For a project I worked on this past May, I needed data for variables as different from each other as possible. From the data-posting journal Judgment and Decision Making I downloaded data for ten, including one from a now retracted paper involving the estimation of coin sizes. I created a chart and inserted it into a paper that I sent to several colleagues, and into slides presented at an APS talk.
An anonymous colleague, “Larry,” saw the chart and, for not-entirely obvious reasons, became interested in the coin-size study. After downloading the publicly available data he noticed something odd (something I had not noticed): while each participant had evaluated four coins, the data contained only one column of estimates. The average? No, for all entries were integers; averages of four numbers are rarely integers.

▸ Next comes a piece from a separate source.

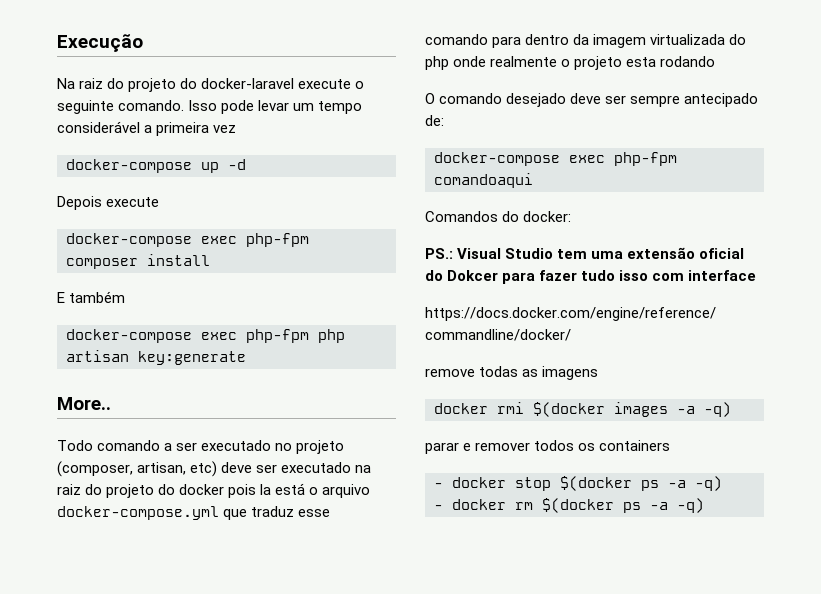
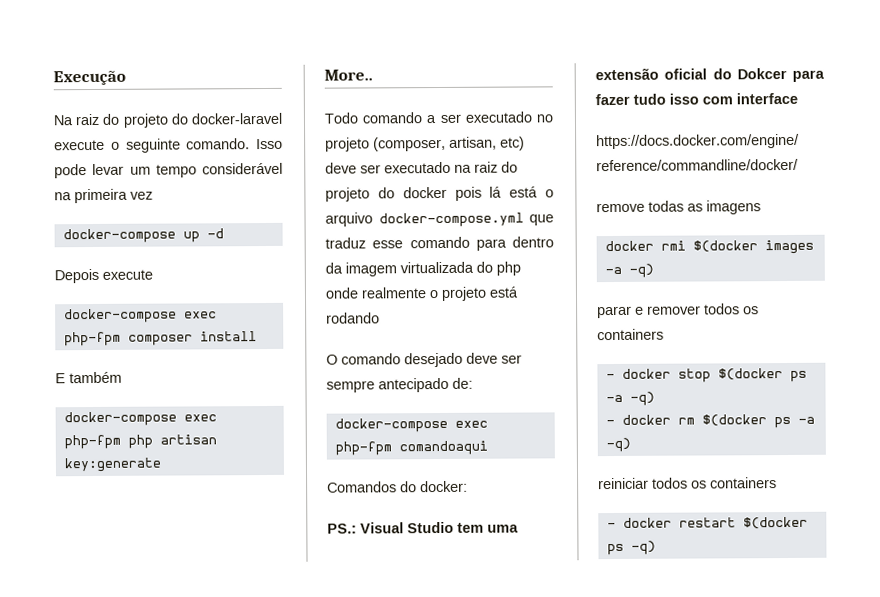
[144,125,153,133] a -> [54,192,72,201] na
[260,484,272,495] la -> [489,186,503,198] lá
[626,57,657,67] esta -> [489,286,518,298] está
(704, 505) none -> [598,477,777,490] [606,516,808,530] [606,540,656,556] // reiniciar todos os containers // - docker restart $(docker ps -q)

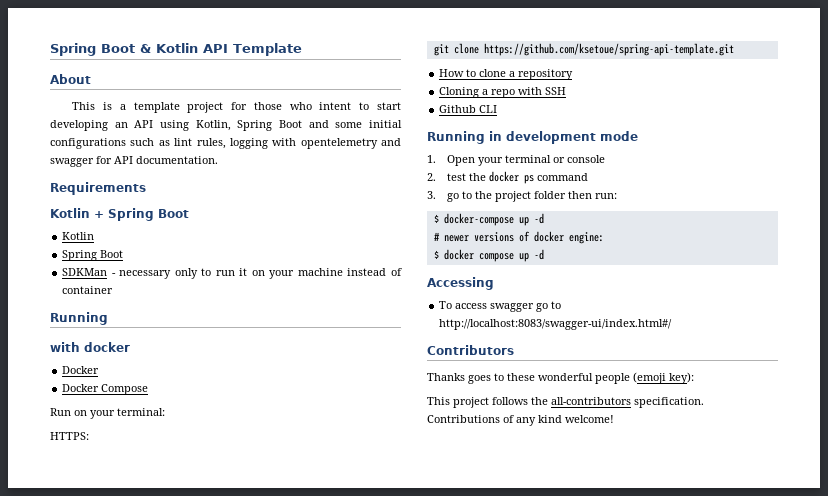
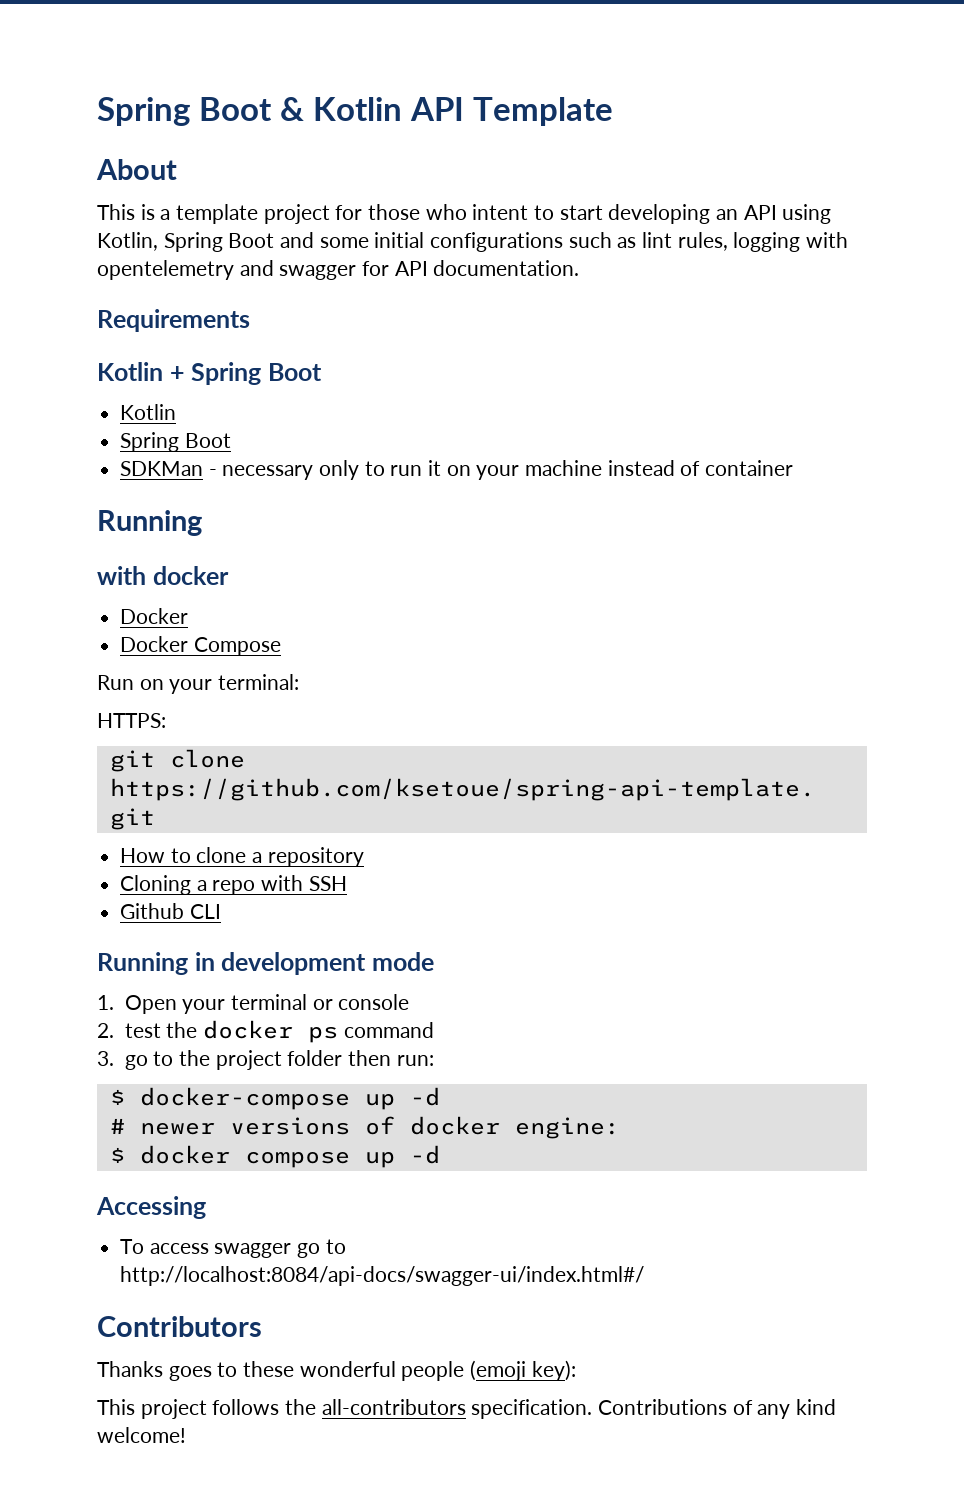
[439,319,673,330] http://localhost:8083/swagger-ui/index.html#/ -> [120,1266,645,1286] http://localhost:8084/api-docs/swagger-ui/index.html#/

Something was off.
Interest piqued, he did more analyses leading to more anomalies. He shared them with the editor, who contacted the author. The author provided explanations. These were nearly as implausible as they were incapable of accounting for the anomalies. The retraction ensued.
Some of the anomalies
1. Contradiction with paper
Paper describes 0-10 integer scale, dataset has decimals and negative numbers.
2. Implausible correlations among emotion measures
Shame and embarrassment are intimately related emotions, and yet they are correlated negatively in the data r = -.27. Fear and anxiety: r = -.01. Real emotion ratings don’t exhibit these correlations.

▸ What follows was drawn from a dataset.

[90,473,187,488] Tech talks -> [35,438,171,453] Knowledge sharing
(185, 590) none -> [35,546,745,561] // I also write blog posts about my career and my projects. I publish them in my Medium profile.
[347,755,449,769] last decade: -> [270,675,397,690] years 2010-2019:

3. Impossibly similar results
Fabricated data often exhibit a pattern of excessive similarity (e.g., very similar means across conditions). This pattern led to uncovering Sanna and Smeesters as fabricateurs (see “Just Post It” paper). Diederik Stapel’s data also exhibit excessive similarity, going back to his dissertation at least.
The coin-size paper also has excessive similarity. For example, coin-size estimates supposedly obtained from 49 individuals across two different experiments are almost identical:
Experiment 1 (n=25): 2,3,3,3,3,4,4,4,4,4,5,5,5,5,5,5,5,6,6,6,6,6,6,6,7
Experiment 2 (n=24): 2,3,3,3,3,4,4,4,4,4,5,5,5,5,5,5,_,6,6,6,6,6,6,6,7
Simulations drawing random samples from the data themselves (bootstrapping) show that it is nearly impossible to obtain such similar results. The hypothesis that these data came from random samples is rejected, p<.000025 (see R code, detailed explanation).
Who vs. which
These data are fake beyond reasonable doubt. We don’t know, however, who faked them.

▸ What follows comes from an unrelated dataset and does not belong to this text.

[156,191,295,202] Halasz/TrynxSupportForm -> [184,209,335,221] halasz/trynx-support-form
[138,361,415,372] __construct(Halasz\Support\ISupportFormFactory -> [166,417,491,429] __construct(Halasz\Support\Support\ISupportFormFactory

That question is of obvious importance to the authors of the paper and perhaps their home and granting institutions, but arguably not so much to the research community more broadly. We should care, instead, about which data are fake.
If other journals followed the lead of Judgment and Decision Making and required data posting (its editor Jon Baron, by the way, started the data posting policy well before I wrote my “Just Post It”), we would have a much easier time identifying invalid data. Some of the coin-size authors have a paper in JESP, one in Psychological Science, and another with similar results in Appetite. If the data behind those papers were available, we would not need to speculate as to their validity.
When discussing the work of others, our policy here at Data Colada is to contact them before posting. We ask for feedback to avoid inaccuracies and misunderstandings, and give authors space for commenting within our original blog post. The corresponding author of the retracted article, Dr. Wen-Bin Chiou, wrote to me via email:
Although the data collection and data coding was done by my research assistant, I must be responsible for the issue.Unfortunately, the RA had left my lab last year and studied abroad. At this time, I cannot get the truth from him and find out what was really going wrong […] as to the decimal points and negative numbers, I recoded the data myself and sent the editor with the new dataset. I guess the problem does not exist in the new dataset. With regard to the impossible similar results, the RA sorted the coin-size estimate variable, producing the similar results. […] Finally, I would like to thank Dr. Simonsohn for including my clarifications in this post.
[See unedited version]
Uri’s note: the similarity of data is based on the frequency of values across samples, not their order, so sorting does not explain that the data are incompatible with random sampling.